• **INPUT DATA**:
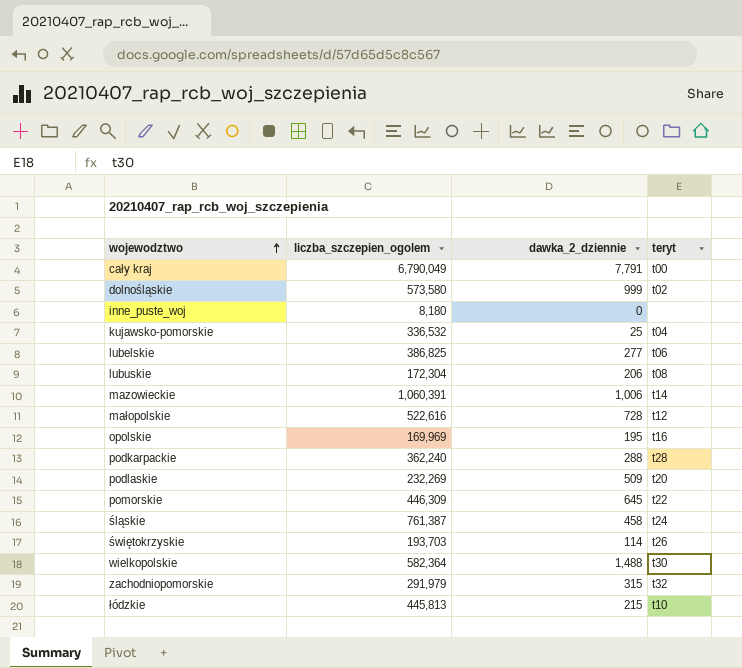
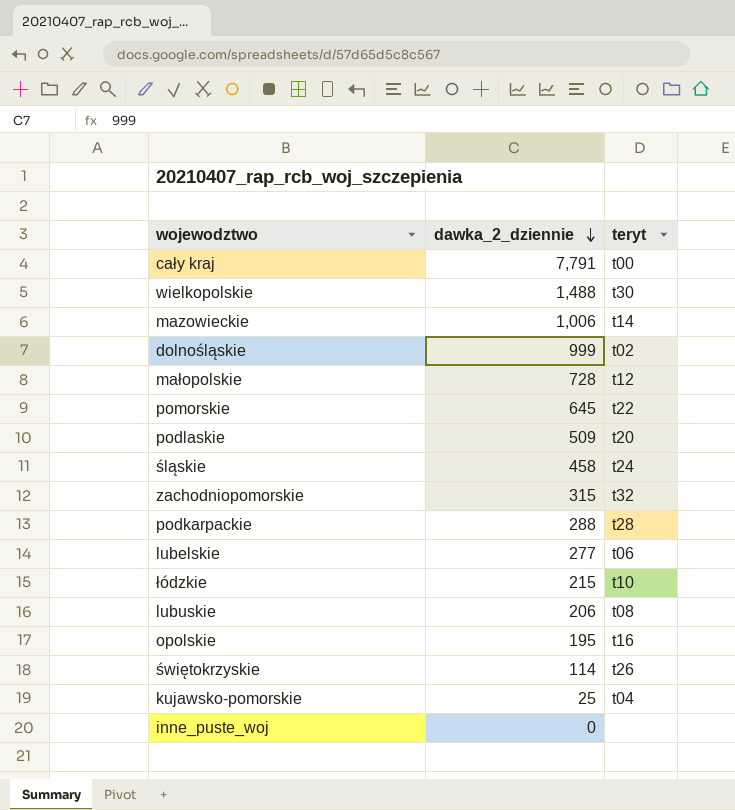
row order: wojewodztwo ascending -> dawka_2_dziennie descending
column liczba_szczepien_ogolem | position: 2 -> none

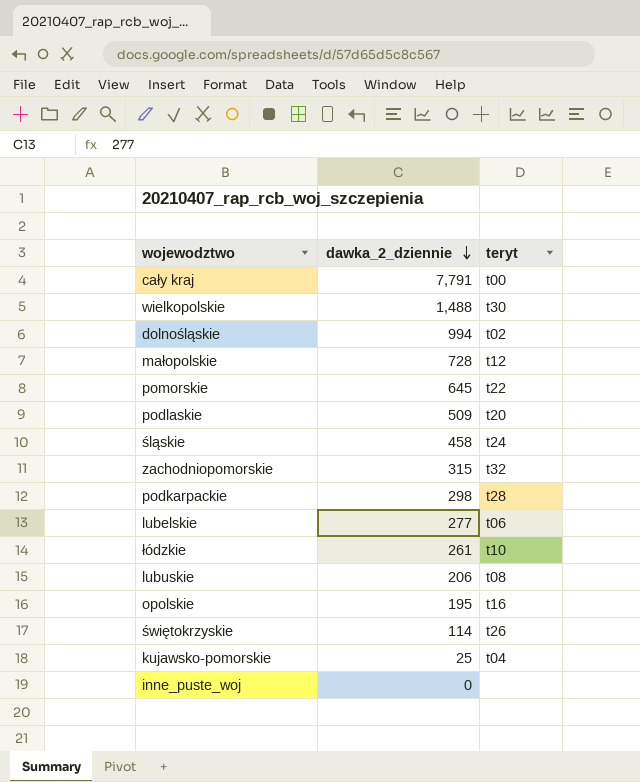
row mazowieckie: 1,006 | t14 -> none
dolnośląskie | dawka_2_dziennie: 999 -> 994
podkarpackie | dawka_2_dziennie: 288 -> 298
łódzkie | dawka_2_dziennie: 215 -> 261

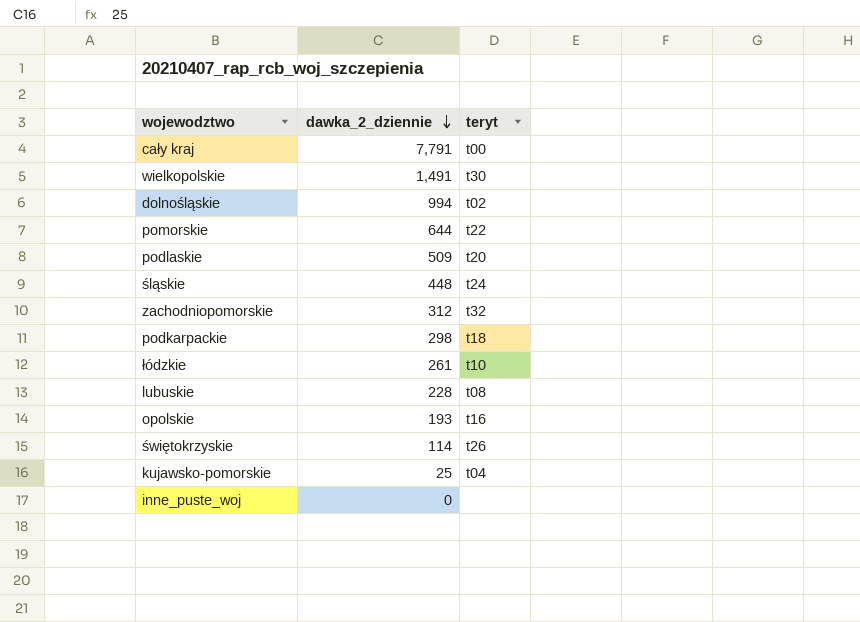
row małopolskie: 728 | t12 -> none
row lubelskie: 277 | t06 -> none
wielkopolskie | dawka_2_dziennie: 1,488 -> 1,491
pomorskie | dawka_2_dziennie: 645 -> 644
śląskie | dawka_2_dziennie: 458 -> 448
zachodniopomorskie | dawka_2_dziennie: 315 -> 312
podkarpackie | teryt: t28 -> t18
lubuskie | dawka_2_dziennie: 206 -> 228
opolskie | dawka_2_dziennie: 195 -> 193

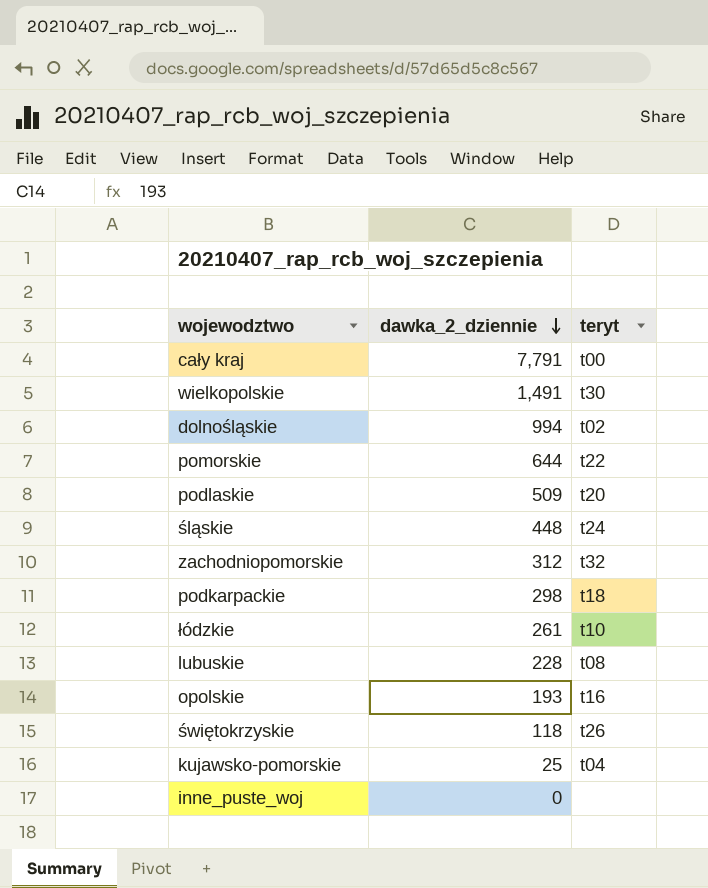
świętokrzyskie | dawka_2_dziennie: 114 -> 118

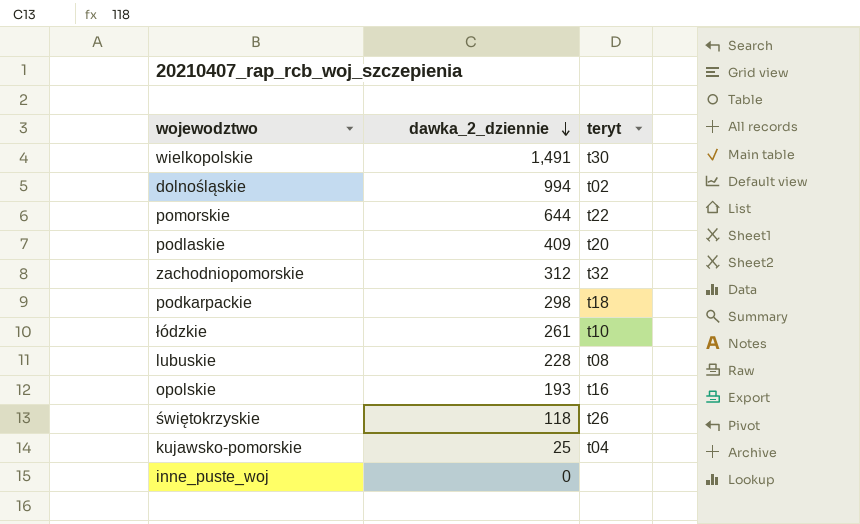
row cały kraj: 7,791 | t00 -> none
row śląskie: 448 | t24 -> none
podlaskie | dawka_2_dziennie: 509 -> 409

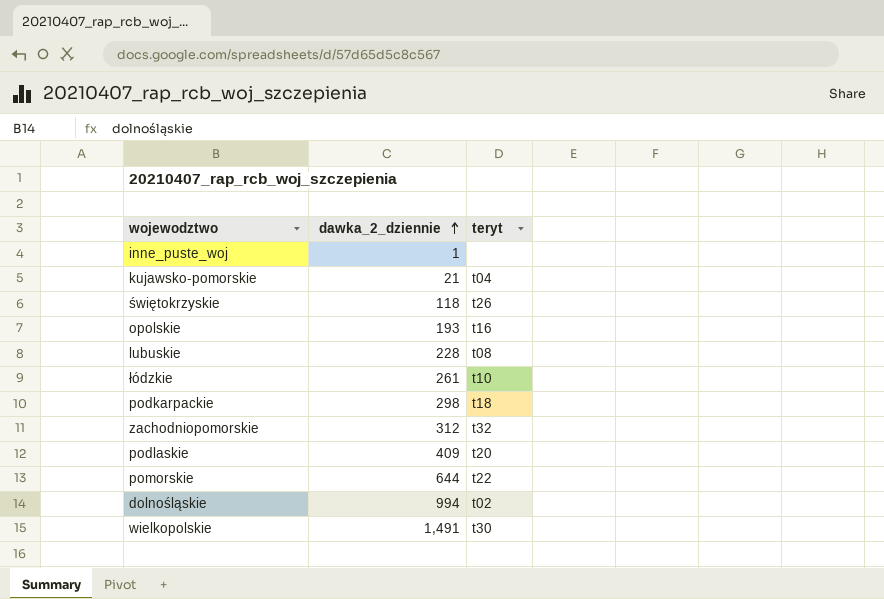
row order: dawka_2_dziennie descending -> dawka_2_dziennie ascending
inne_puste_woj | dawka_2_dziennie: 0 -> 1
kujawsko-pomorskie | dawka_2_dziennie: 25 -> 21

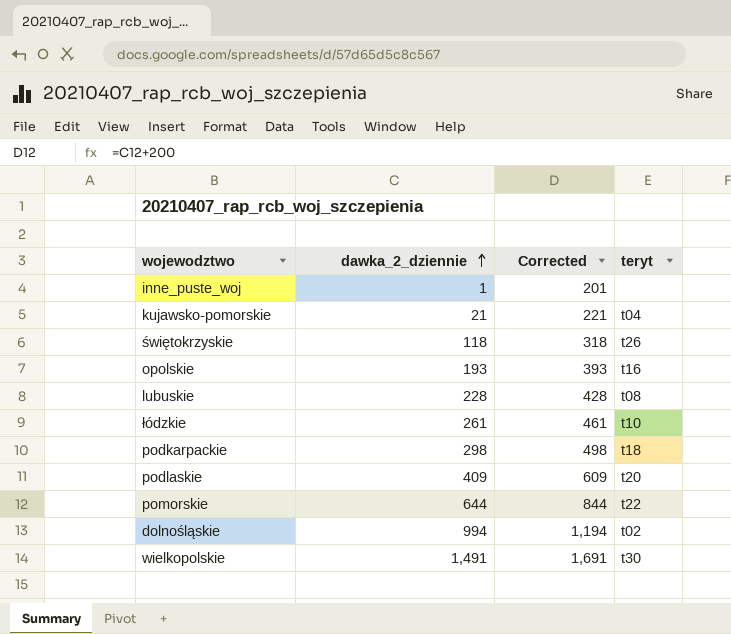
column Corrected | formula: none -> [dawka_2_dziennie] + 200
row zachodniopomorskie: 312 | t32 -> none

• **YOUR GOAL**: Begin at the first line of the entries and end at the line containing "row lubelskie: 277 | t06 -> none": write out each line exactly, skipping pictures.

• **RESULT OF THIS TASK**:
row order: wojewodztwo ascending -> dawka_2_dziennie descending
column liczba_szczepien_ogolem | position: 2 -> none

row mazowieckie: 1,006 | t14 -> none
dolnośląskie | dawka_2_dziennie: 999 -> 994
podkarpackie | dawka_2_dziennie: 288 -> 298
łódzkie | dawka_2_dziennie: 215 -> 261

row małopolskie: 728 | t12 -> none
row lubelskie: 277 | t06 -> none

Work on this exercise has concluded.